New York Daily News

Celebratio­ns of Bud begin with Citi festivitie­s

- BY PETER SBLENDORIO

It didn’t take long Friday for Bud Harrelson’s eldest daughter to reflect on her father’s famous fight with Pete Rose.

Asked about her earliest memory of her dad’s Mets playing career, Kimberly Harrelson-Psarras said she remembers Harrelson coming home after his benches-clearing brawl with the eventual MLB hit king in the 1973 NLCS “like it was yesterday.”

“I remember him being banged up,” Harrelson-Psarras said at Citi Field. “He didn’t really talk about it. I can remember him being very calm and somber about it, but you definitely could tell he was in a scuffle.”

The Game 3 fight, which occurred after a hard slide by Rose into second base, remains symbolic of Harrelson, a scrappy, undersized infielder who never backed down. Those gritty attributes made Harrelson, who died in January at age 79 after a battle with Alzheimer’s disease, an all-time fan favorite.
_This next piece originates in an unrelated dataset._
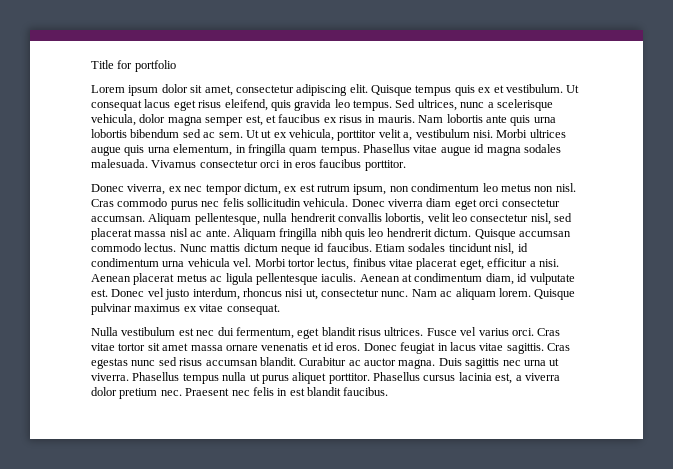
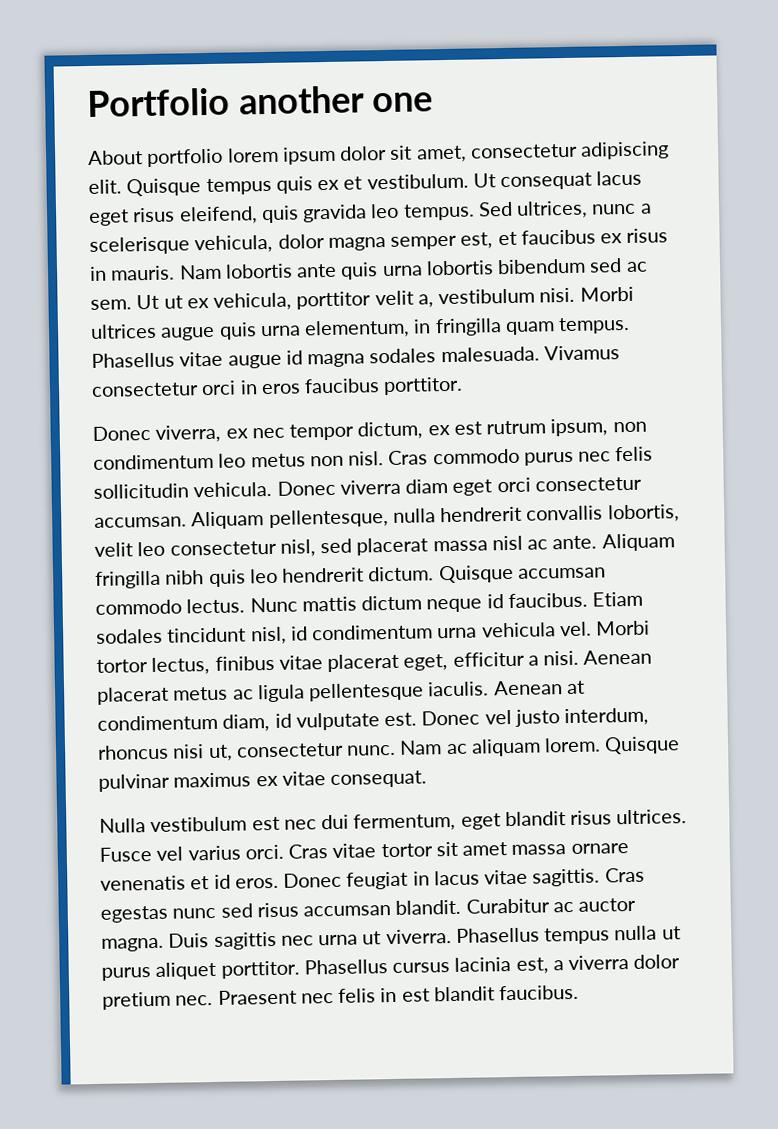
- Title for portfolio
- Lorem ipsum dolor sit amet, consectetur adipiscing elit.
+ Portfolio another one
+ About portfolio lorem ipsum dolor sit amet, consectetur adipiscing elit.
The Mets plan to honor Harrelson throughout the 2024 season — a celebratio­n that began Friday when his grandchild­ren threw out the ceremonial first pitches before Opening Day at Citi Field. In total, 23 family members attended Opening Day, where the Mets held a pregame moment of silence for Harrelson.

The Mets will wear commemorat­ive patches featuring Harrelson’s No. 3 and his nickname, “Buddy,” on their jersey sleeves throughout the 2024 season.

“When you think about the history of the Mets, Bud Harrelson is just such an important part of that,” owner Steve Cohen said Friday. “It just seemed like the right thing to do.”

The 5-11 Harrelson batted .236 with seven home runs and 127 stolen bases over 16 MLB seasons, the first 13 of which he played with the Mets. His 1,322 games with the Mets rank fourth in franchise history, while his 1,029 hits rank seventh.

Harrelson was a player on the Mets’ World-Series-winning 1969 team; a coach on the 1986 championsh­ip team; and their manager from 1990-91.

“He was kind,” Harrelson-Psarras said. “He was generous. With the fans, there wasn’t a person that he turned away. A scrappy player. He’s tiny, but he got out there and he did it, and he put his heart and soul into every game.”

His tussle with the much-bigger Rose, then of the Cincinnati Reds, remains a lasting image.

“All that was two aggressive guys playing in a series that’s gonna give you the right to go to the World Series,” Rose told the Daily News in January following Harrelson’s death. “Of course, the Mets beat us that series. I tried to break up a double play, and he took offense to it and called me a name, and I really didn’t hit him — I just grabbed him.”

Added Rose, “He was fun to play against. We had an altercatio­n, which is part of the game. I’ll miss him, because Bud was a pretty decent guy.”

The Mets inducted Harrelson, a two-time AllStar, into their Hall of Fame in 1986, six years after he retired. He’s the only Met to be in uniform for both World Series-winning teams.

“This is a person who is arguably one of the more beloved Met figures of all time; someone who impacted multiple generation­s of Met fan bases, and in a very impactful way,” president of baseball operations David Stearns said Friday. “To have his family here today, to be able to commemorat­e him with a patch throughout the season, I think it’s important for us.”